# [DATA PROVIDED]
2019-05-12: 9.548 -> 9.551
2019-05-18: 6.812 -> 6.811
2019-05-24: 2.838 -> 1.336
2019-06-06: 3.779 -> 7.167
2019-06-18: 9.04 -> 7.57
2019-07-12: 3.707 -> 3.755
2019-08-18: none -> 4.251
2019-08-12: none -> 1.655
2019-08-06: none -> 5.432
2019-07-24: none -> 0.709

--

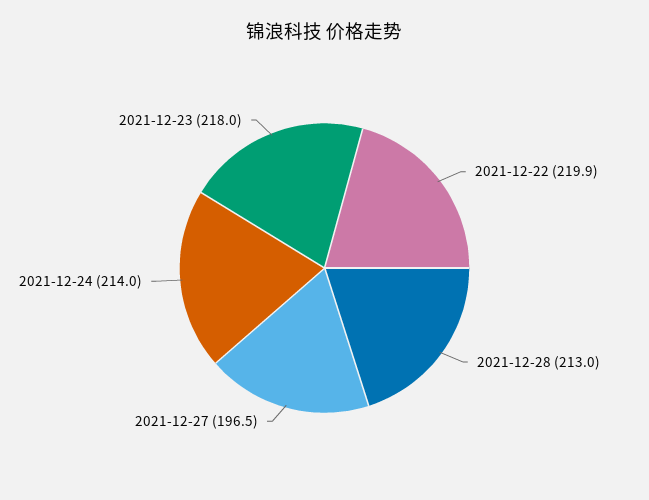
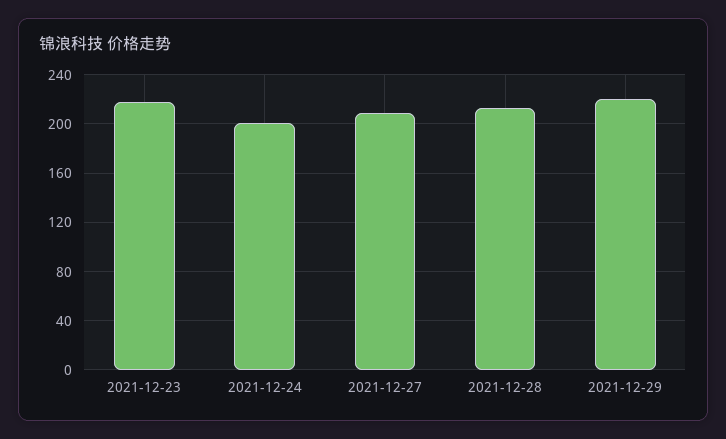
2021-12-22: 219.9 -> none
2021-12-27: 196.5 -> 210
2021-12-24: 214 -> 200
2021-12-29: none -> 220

---

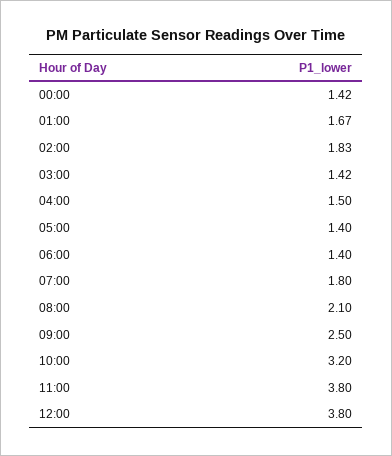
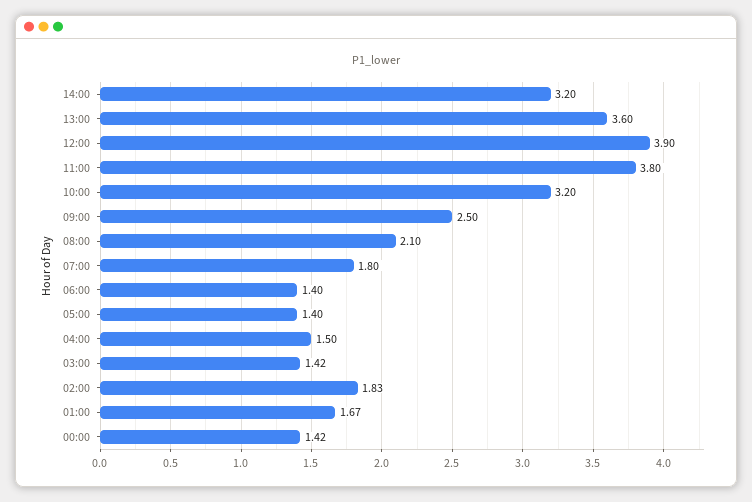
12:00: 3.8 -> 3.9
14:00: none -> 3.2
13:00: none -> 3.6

# [WORK TO COMPLETE]
Whenever a line in the entries holds the word "none", copy that line.

# [ANSWER]
2019-08-18: none -> 4.251
2019-08-12: none -> 1.655
2019-08-06: none -> 5.432
2019-07-24: none -> 0.709
2021-12-22: 219.9 -> none
2021-12-29: none -> 220
14:00: none -> 3.2
13:00: none -> 3.6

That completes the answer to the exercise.